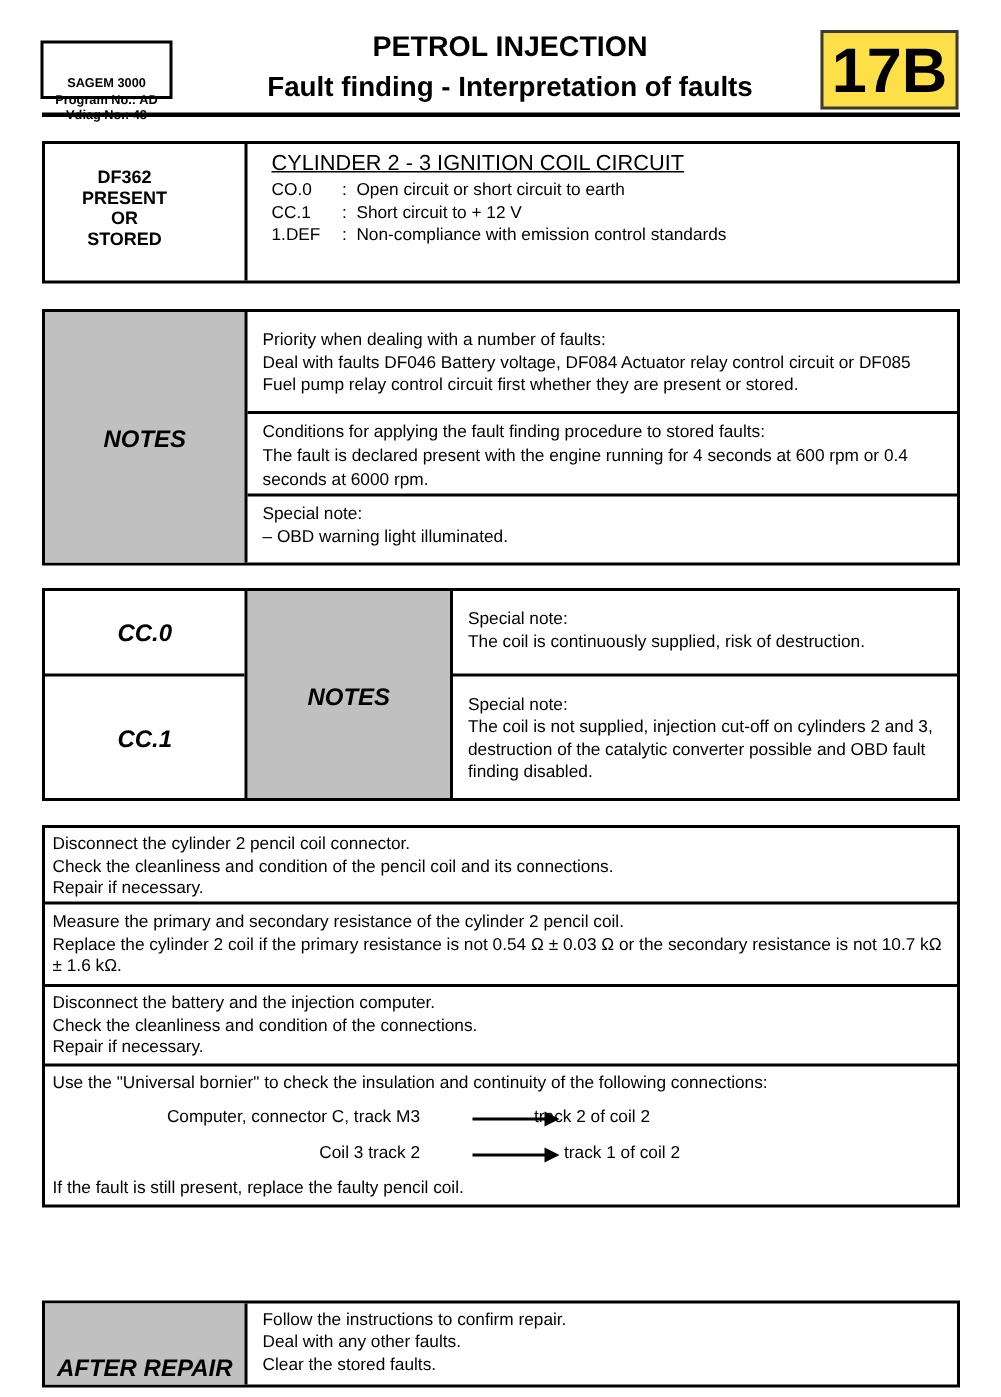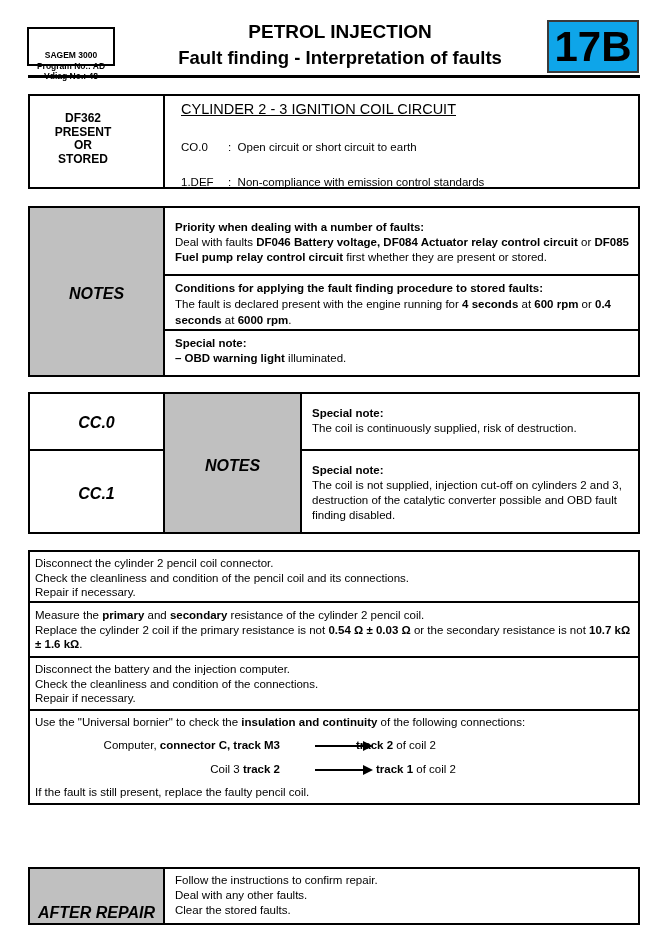--- a/index.html
+++ b/index.html
@@ -18,7 +18,7 @@
   .hdr-title .t1 { font-size: 19px; line-height: 24px; display: block; }
   .hdr-title .t2 { font-size: 18.5px; line-height: 27px; display: block; }
   .hdr-code {
-    left: 547px; top: 20px; width: 92px; height: 53px; background: #0ea5e9;
+    left: 547px; top: 20px; width: 92px; height: 53px; background: #fde047;
     border: 2px solid #3a3a3a; font-weight: bold; font-size: 42px; text-align: center; line-height: 50px;
   }
   .hdr-rule { left: 28px; top: 75px; width: 612px; height: 3px; background: #000; }

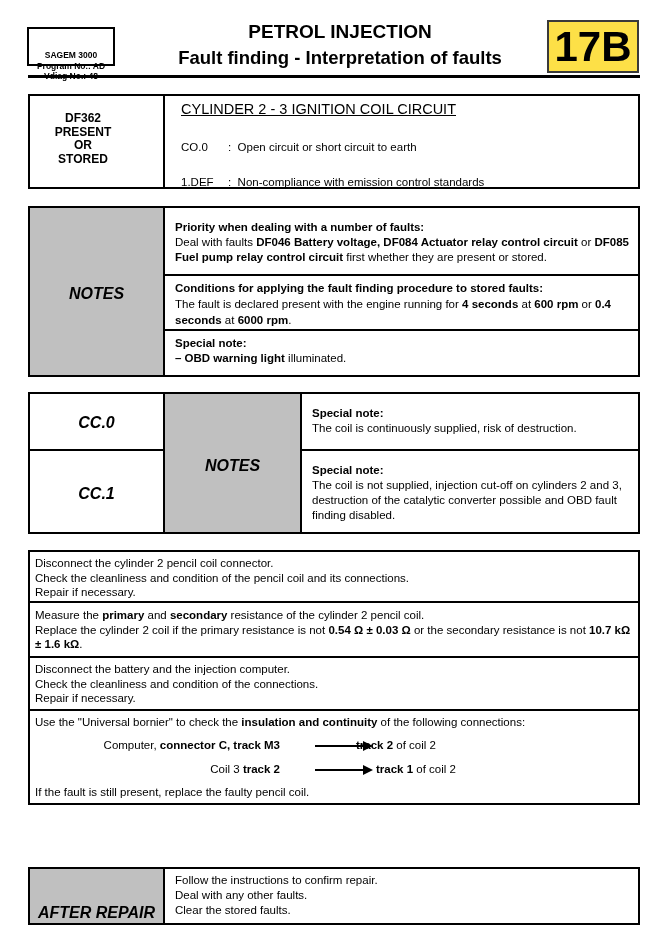--- a/index.html
+++ b/index.html
@@ -33,7 +33,7 @@
   }
   .fault-title { font-size: 14.5px; text-decoration: underline; line-height: 16px; }
   .fault-lines { font-size: 11.5px; line-height: 15px; }
-  .fault-lines .code { display: inline-block; width: 47px; margin-top: 20px; }
+  .fault-lines .code { display: inline-block; width: 47px; }
 
   .txt { font-size: 11.5px; line-height: 15px; }
   .txt b { font-weight: bold; }

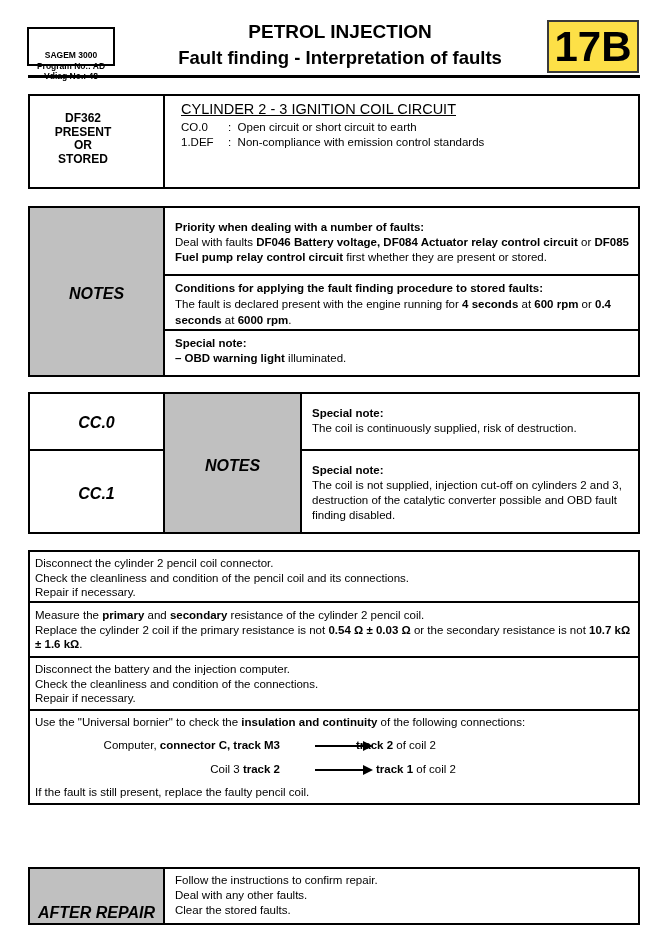--- a/index.html
+++ b/index.html
@@ -77,6 +77,7 @@
     <div class="fault-title">CYLINDER 2 - 3 IGNITION COIL CIRCUIT</div>
     <div class="fault-lines" style="margin-top:3px;">
       <div><span class="code">CO.0</span><span>:</span>&nbsp;&nbsp;<span>Open circuit or short circuit to earth</span></div>
+      <div><span class="code">CC.1</span><span>:</span>&nbsp;&nbsp;<span>Short circuit to + 12 V</span></div>
       <div><span class="code">1.DEF</span><span>:</span>&nbsp;&nbsp;<span>Non-compliance with emission control standards</span></div>
     </div>
   </div>

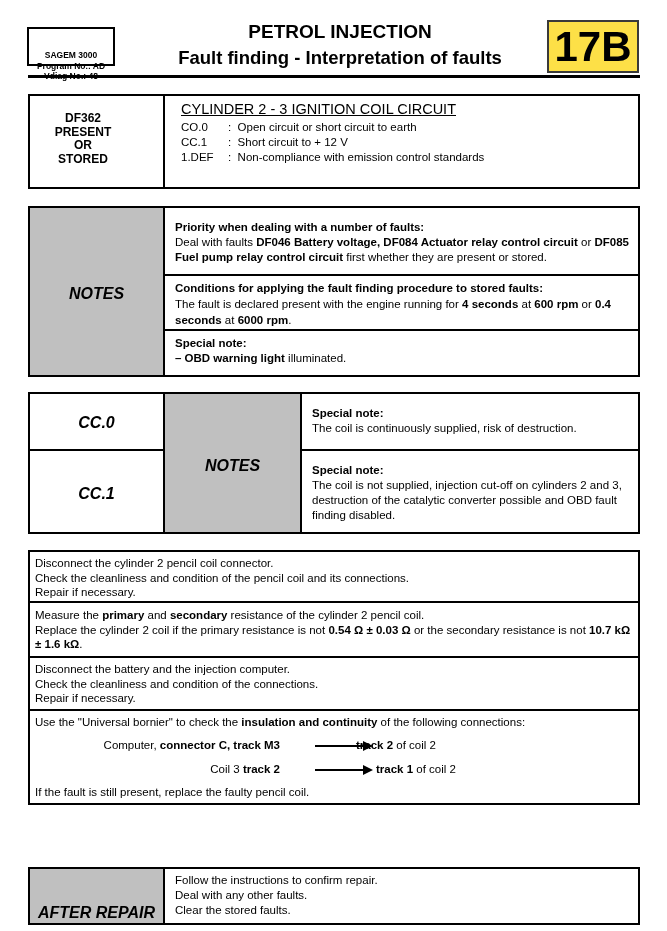--- a/index.html
+++ b/index.html
@@ -36,7 +36,7 @@
   .fault-lines .code { display: inline-block; width: 47px; }
 
   .txt { font-size: 11.5px; line-height: 15px; }
-  .txt b { font-weight: bold; }
+  .txt b { font-weight: normal; }
   .label-it { font-size: 16px; font-weight: bold; font-style: italic; text-align: center; }
 
   .arrow {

**TASK TO CARRY OUT**
Every line from the one that holds "-18,7 +18,7 @@" to the end of the listing should be output exactly, with pictures left out, please.

**RESPONSE**
@@ -18,7 +18,7 @@
   .hdr-title .t1 { font-size: 19px; line-height: 24px; display: block; }
   .hdr-title .t2 { font-size: 18.5px; line-height: 27px; display: block; }
   .hdr-code {
-    left: 547px; top: 20px; width: 92px; height: 53px; background: #0ea5e9;
+    left: 547px; top: 20px; width: 92px; height: 53px; background: #fde047;
     border: 2px solid #3a3a3a; font-weight: bold; font-size: 42px; text-align: center; line-height: 50px;
   }
   .hdr-rule { left: 28px; top: 75px; width: 612px; height: 3px; background: #000; }

--- a/index.html
+++ b/index.html
@@ -33,7 +33,7 @@
   }
   .fault-title { font-size: 14.5px; text-decoration: underline; line-height: 16px; }
   .fault-lines { font-size: 11.5px; line-height: 15px; }
-  .fault-lines .code { display: inline-block; width: 47px; margin-top: 20px; }
+  .fault-lines .code { display: inline-block; width: 47px; }
 
   .txt { font-size: 11.5px; line-height: 15px; }
   .txt b { font-weight: bold; }

--- a/index.html
+++ b/index.html
@@ -77,6 +77,7 @@
     <div class="fault-title">CYLINDER 2 - 3 IGNITION COIL CIRCUIT</div>
     <div class="fault-lines" style="margin-top:3px;">
       <div><span class="code">CO.0</span><span>:</span>&nbsp;&nbsp;<span>Open circuit or short circuit to earth</span></div>
+      <div><span class="code">CC.1</span><span>:</span>&nbsp;&nbsp;<span>Short circuit to + 12 V</span></div>
       <div><span class="code">1.DEF</span><span>:</span>&nbsp;&nbsp;<span>Non-compliance with emission control standards</span></div>
     </div>
   </div>

--- a/index.html
+++ b/index.html
@@ -36,7 +36,7 @@
   .fault-lines .code { display: inline-block; width: 47px; }
 
   .txt { font-size: 11.5px; line-height: 15px; }
-  .txt b { font-weight: bold; }
+  .txt b { font-weight: normal; }
   .label-it { font-size: 16px; font-weight: bold; font-style: italic; text-align: center; }
 
   .arrow {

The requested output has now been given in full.